- **Work request**: Word for word, copy out the entries below, but not the pictures in them.

Start of Given data

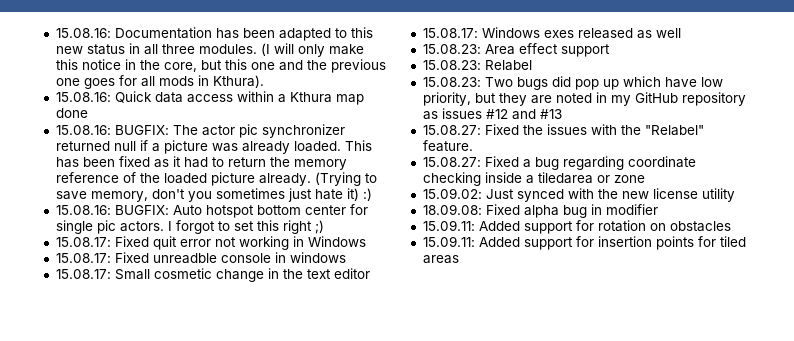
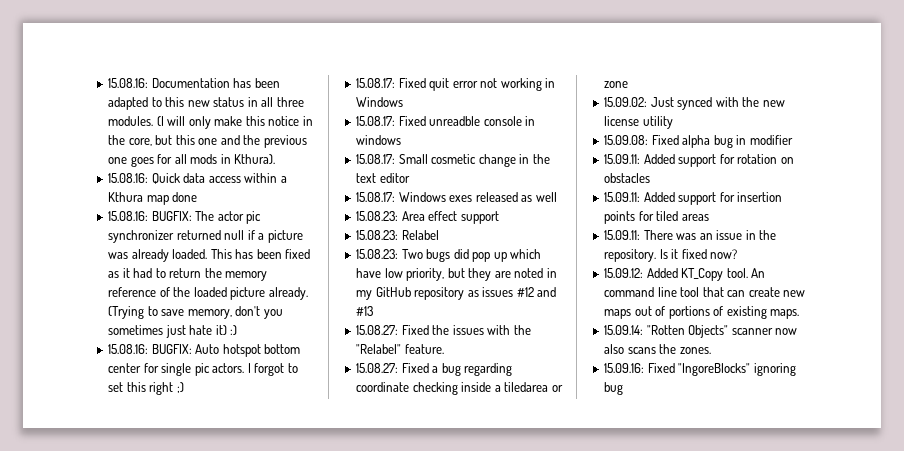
- 18.09.08: Fixed alpha bug in modifier
+ 15.09.08: Fixed alpha bug in modifier
+ 15.09.11: There was an issue in the repository. Is it fixed now?
+ 15.09.12: Added KT_Copy tool. An command line tool that can create new maps out of portions of existing maps.
+ 15.09.14: "Rotten Objects" scanner now also scans the zones.
+ 15.09.16: Fixed "IngoreBlocks" ignoring bug

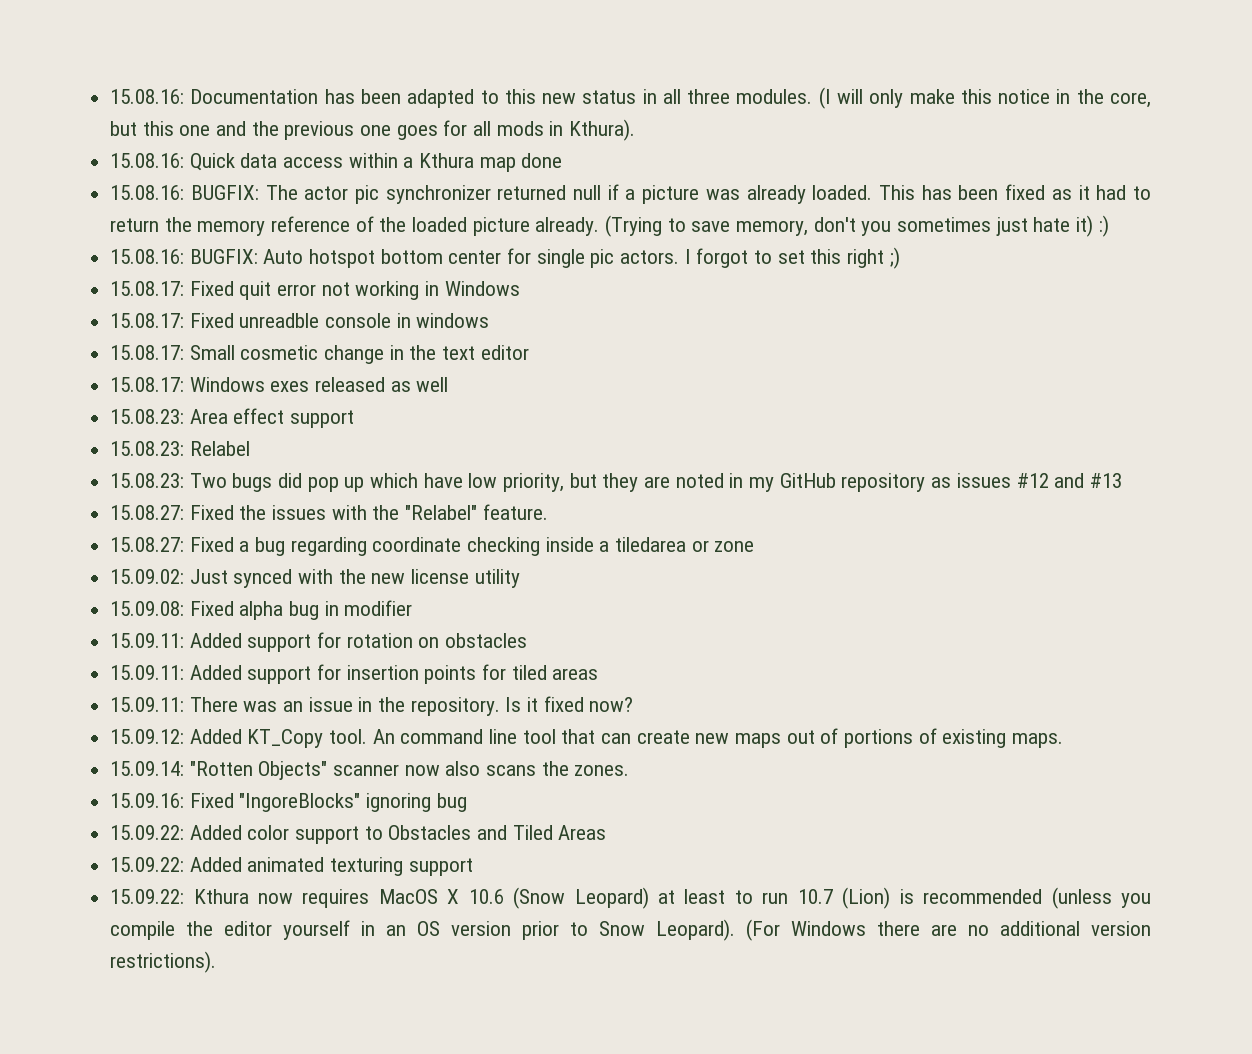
+ 15.09.22: Added color support to Obstacles and Tiled Areas
+ 15.09.22: Added animated texturing support
+ 15.09.22: Kthura now requires MacOS X 10.6 (Snow Leopard) at least to run 10.7 (Lion) is recommended (unless you compile the editor yourself in an OS version prior to Snow Leopard). (For Windows there are no additional version restrictions).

End of Given data

- **Response**:
- 18.09.08: Fixed alpha bug in modifier
+ 15.09.08: Fixed alpha bug in modifier
+ 15.09.11: There was an issue in the repository. Is it fixed now?
+ 15.09.12: Added KT_Copy tool. An command line tool that can create new maps out of portions of existing maps.
+ 15.09.14: "Rotten Objects" scanner now also scans the zones.
+ 15.09.16: Fixed "IngoreBlocks" ignoring bug

+ 15.09.22: Added color support to Obstacles and Tiled Areas
+ 15.09.22: Added animated texturing support
+ 15.09.22: Kthura now requires MacOS X 10.6 (Snow Leopard) at least to run 10.7 (Lion) is recommended (unless you compile the editor yourself in an OS version prior to Snow Leopard). (For Windows there are no additional version restrictions).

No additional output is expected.